Saturday, February 25, 2012

"Get Over" the Holocaust?!

In response to a disrespectful, shameful opinion piece in the Beacon:

The truth is, Weinreich does not advocate "forgetting" the Holocaust, he simply advocates allowing it to become part of the historical record, doing away with the visceral reaction it evokes in most people. As people rail against "forgetting", Weinreich may sit and smirk in self-righteous contentment, thinking that he never advocated that, and "can't people read?" However, he is still wrong, and the amount of common sense Weinreich ignores leads one to the conclusion that the purpose of this ill-conceived piece is primarily to create a stir and promote the visibility of the author and publication as "cutting edge".

First of all, I doubt the author would ever have the temerity to publish such a piece about the Armenian Genocide. Much as the proverbial Jewish bus driver deriding the haredi he meets for being so "different", and t...hen apologizing profusely upon learning that the man is Amish, Weinreich probably feels a certain comfort level with the material of the Holocaust, and his familiarity has bred a certain level of casual disrespect and, yes, even perhaps some contempt.

In reply to Weinreich's substance: historical events are slowly scabbed over and eventually scar at their own pace. Indeed, the destruction of the Temple, the massacres at Massada, York, Medina, the Crusades and Inquisition, the Chmielnicki Massacre, all these atrocities are remembered by the Jews. However, given time and rebuilding, the acuteness, or freshness, as Weinreich calls it, of the memories, is replaced by historical context and often, religious meaning. This is a natural process that we can witness as occuring in relation to our own personal tragedies and troubles. It is also a psycho-social reality on a national level. So, the very process Weinreich so coldly suggests happens on its own.
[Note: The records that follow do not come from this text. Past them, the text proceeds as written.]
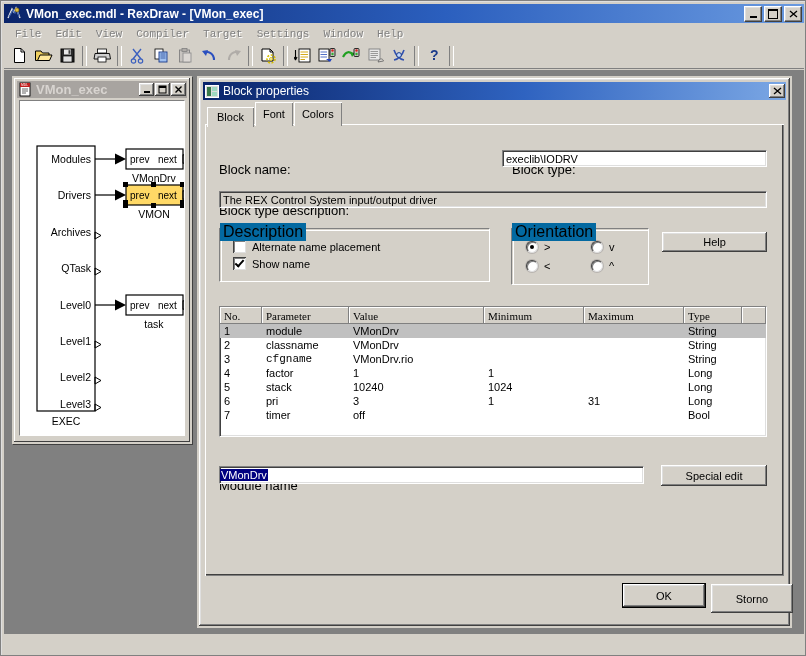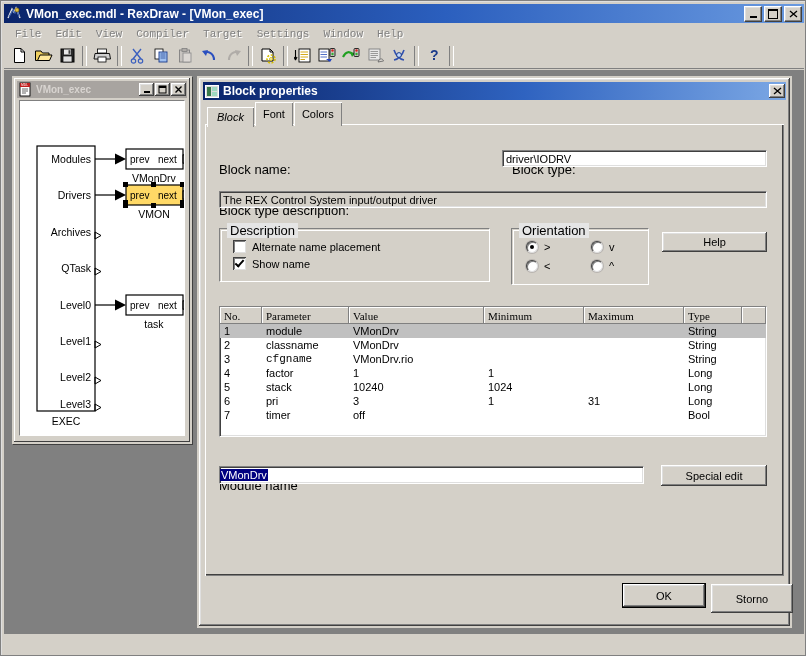--- a/index.html
+++ b/index.html
@@ -152,21 +152,21 @@
     display: flex; align-items: center;
     box-sizing: border-box;
   }
   .mdi-title .mdi-icon {
     width: 15px; height: 15px; margin: 0 3px 0 1px;
     flex: 0 0 auto; position: relative;
   }
   .mdi-title .mdi-text {
     color: #d8d4d0;
     font-weight: bold;
-    font-size: 10px;
+    font-size: 13px;
     white-space: nowrap;
   }
   .mdi-btns { margin-left: auto; display: flex; gap: 1px; margin-right: 1px; }
   .mdi-btn {
     width: 15px; height: 13px;
     background: #d4d0c8;
     box-shadow: inset -1px -1px 0 #404040, inset 1px 1px 0 #ffffff,
                 inset -2px -2px 0 #808080, inset 2px 2px 0 #dfdfdf;
     display: flex; align-items: center; justify-content: center;
     font-size: 9px; font-weight: bold; color: #000; line-height: 1;
@@ -199,21 +199,21 @@
     height: 18px;
     background: linear-gradient(to right, #0a246a 0%, #2f63c0 55%, #7ba7e4 100%);
     display: flex; align-items: center;
     box-sizing: border-box;
   }
   .dlg-title .dlg-icon {
     width: 14px; height: 13px; margin: 0 4px 0 2px; flex: 0 0 auto;
     position: relative;
   }
   .dlg-title .dlg-text {
-    color: #fff; font-weight: bold; font-size: 12px; white-space: nowrap;
+    color: #fff; font-weight: normal; font-size: 12px; white-space: nowrap;
   }
   .dlg-close {
     margin-left: auto; margin-right: 1px;
     width: 16px; height: 14px;
     background: #d4d0c8;
     box-shadow: inset -1px -1px 0 #404040, inset 1px 1px 0 #ffffff,
                 inset -2px -2px 0 #808080, inset 2px 2px 0 #dfdfdf;
     display: flex; align-items: center; justify-content: center;
     font-size: 10px; font-weight: bold; color: #000; line-height: 1;
   }
@@ -236,21 +236,20 @@
     margin-right: 1px;
     box-shadow: inset 1px 1px 0 #ffffff, inset -1px 0 0 #808080;
     box-sizing: border-box;
   }
   .tab.active {
     height: 20px;
     font-weight: normal;
     padding: 0 10px;
     margin-bottom: -1px;
     z-index: 5;
-    font-style: italic;
   }
   .tabpage {
     position: absolute;
     left: 6px; top: 46px;
     width: 579px; height: 452px;
     background: #d4d0c8;
     box-shadow: inset 1px 1px 0 #ffffff, inset -1px -1px 0 #808080,
                 inset -2px -2px 0 #404040;
     box-sizing: border-box;
   }
@@ -291,24 +290,24 @@
     left: 1px; top: 1px; right: 0; bottom: 0;
     border: 1px solid #ffffff;
     border-left-color: #ffffff;
     border-top-color: #ffffff;
     pointer-events: none;
     box-sizing: border-box;
     border-right: none; border-bottom: none;
   }
   .gb-title {
     position: absolute;
-    top: -6px; left: 7px;
-    background: #e5e5e5;
+    top: -6px; left: 0;
+    background: #0369a1;
     padding: 0 3px;
-    font-size: 13px;
+    font-size: 16px;
     color: #000;
     z-index: 2;
   }
 
   .checkrow {
     position: absolute;
     display: flex; align-items: center;
     font-size: 11px; color: #000;
     white-space: nowrap;
   }
@@ -722,21 +721,21 @@
           <div class="tab active">Block</div>
           <div class="tab">Font</div>
           <div class="tab">Colors</div>
         </div>
 
         <div class="tabpage">
 
           <span class="lbl" style="left:14px; top:12px;">Block name:</span>
 
           <span class="lbl" style="left:307px; top:12px;">Block type:</span>
-          <div class="field white" style="left:297px; top:26px; width:265px; height:17px;">driver\IODRV</div>
+          <div class="field white" style="left:297px; top:26px; width:265px; height:17px;">execlib\IODRV</div>
 
           <span class="lbl" style="left:14px; top:53px;">Block type description:</span>
           <div class="field" style="left:14px; top:67px; width:548px; height:17px;">The REX Control System input/output driver</div>
 
           <div class="groupbox" style="left:14px; top:104px; width:271px; height:54px;">
             <span class="gb-title">Description</span>
           </div>
           <div class="checkrow" style="left:28px; top:116px;">
             <span class="cbox"></span>
             <span>Alternate name placement</span>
However, the crucial difference between Weinreich's proposal and the natural occurrence I describe above is as follows: When this process occurs naturally, it is part of a healing process that gives perspective and comfort. But when it is demanded before its natural process has barely begun, it is inflammatory, self-promotional and repugnant. As a writer who (to be most charitable to Weinreich) hopes to help the national consciousness of the Jews on the road to recovery, he ignores the needs of the nation and the magnitude of the damage done. The very fact that many read his piece as suggesting that we "forget", shows just how untimely his writing is. It is an obscenity.

Parenthetically, it is important to remember that Jewish tradition is full of rites and rituals whose purpose is to assist in this process. The shock element of the laws of Aninut (one whose close relative has just died) leads to Shiva, a period of mourning, which leads to progressively less intense periods of remembrance and sadness. It is important to remember however, that Judaism keeps personal and national days (Tisha B'av for example) to revive and freshen the memory of tragedy and evil in our minds. We are never to allow the events of our personal and national lives to become desiccated history. Even with the natural process in place, we are supposed to break out of that from time to time, each year, to remember the events in a real, fresh, immanent way. So Jewish tradition and religious imperative recognizes the scarring and healing process, and supports it, even as it sets aside certain times to recall the events memorialized in the full color of their experience.